**SUPPLIED INFORMATION**
........

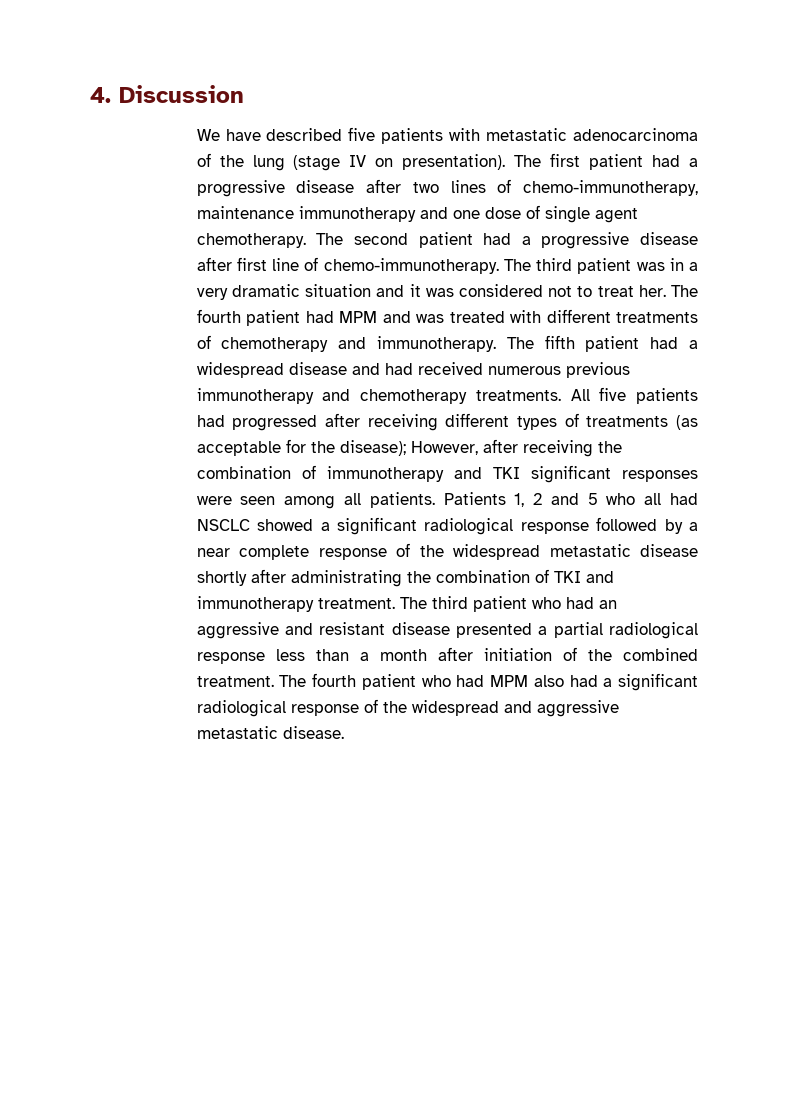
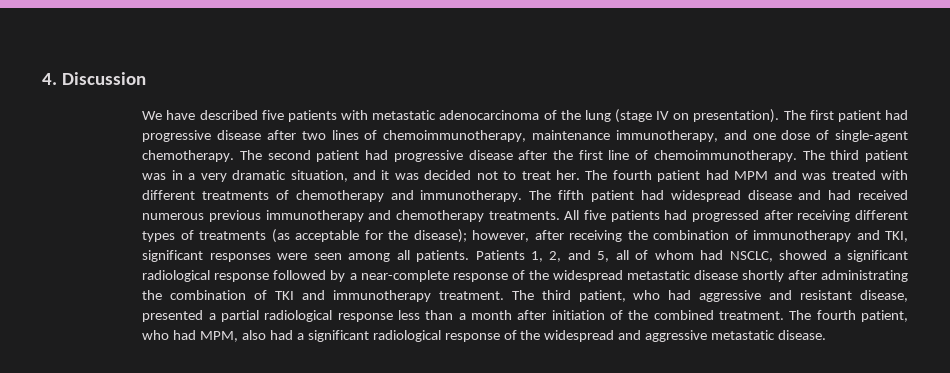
- The first patient had a progressive disease after two lines of chemo-immunotherapy, maintenance immunotherapy and one dose of single agent chemotherapy.
+ The first patient had progressive disease after two lines of chemoimmunotherapy, maintenance immunotherapy, and one dose of single-agent chemotherapy.
- The second patient had a progressive disease after first line of chemo-immunotherapy.
+ The second patient had progressive disease after the first line of chemoimmunotherapy.
- The third patient was in a very dramatic situation and it was considered not to treat her.
+ The third patient was in a very dramatic situation, and it was decided not to treat her.
- The fifth patient had a widespread disease and had received numerous previous immunotherapy and chemotherapy treatments.
+ The fifth patient had widespread disease and had received numerous previous immunotherapy and chemotherapy treatments.
- All five patients had progressed after receiving different types of treatments (as acceptable for the disease); However, after receiving the combination of immunotherapy and TKI significant responses were seen among all patients.
+ All five patients had progressed after receiving different types of treatments (as acceptable for the disease); however, after receiving the combination of immunotherapy and TKI, significant responses were seen among all patients.
- Patients 1, 2 and 5 who all had NSCLC showed a significant radiological response followed by a near complete response of the widespread metastatic disease shortly after administrating the combination of TKI and immunotherapy treatment.
+ Patients 1, 2, and 5, all of whom had NSCLC, showed a significant radiological response followed by a near-complete response of the widespread metastatic disease shortly after administrating the combination of TKI and immunotherapy treatment.
- The third patient who had an aggressive and resistant disease presented a partial radiological response less than a month after initiation of the combined treatment.
+ The third patient, who had aggressive and resistant disease, presented a partial radiological response less than a month after initiation of the combined treatment.
- The fourth patient who had MPM also had a significant radiological response of the widespread and aggressive metastatic disease.
+ The fourth patient, who had MPM, also had a significant radiological response of the widespread and aggressive metastatic disease.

........

**WORK ITEM**
In the data above, please extract the lines from the first one through the line with "TKI, significant responses were seen among all patients.", exactly, and keep pictures out.

**TASK RESPONSE**
- The first patient had a progressive disease after two lines of chemo-immunotherapy, maintenance immunotherapy and one dose of single agent chemotherapy.
+ The first patient had progressive disease after two lines of chemoimmunotherapy, maintenance immunotherapy, and one dose of single-agent chemotherapy.
- The second patient had a progressive disease after first line of chemo-immunotherapy.
+ The second patient had progressive disease after the first line of chemoimmunotherapy.
- The third patient was in a very dramatic situation and it was considered not to treat her.
+ The third patient was in a very dramatic situation, and it was decided not to treat her.
- The fifth patient had a widespread disease and had received numerous previous immunotherapy and chemotherapy treatments.
+ The fifth patient had widespread disease and had received numerous previous immunotherapy and chemotherapy treatments.
- All five patients had progressed after receiving different types of treatments (as acceptable for the disease); However, after receiving the combination of immunotherapy and TKI significant responses were seen among all patients.
+ All five patients had progressed after receiving different types of treatments (as acceptable for the disease); however, after receiving the combination of immunotherapy and TKI, significant responses were seen among all patients.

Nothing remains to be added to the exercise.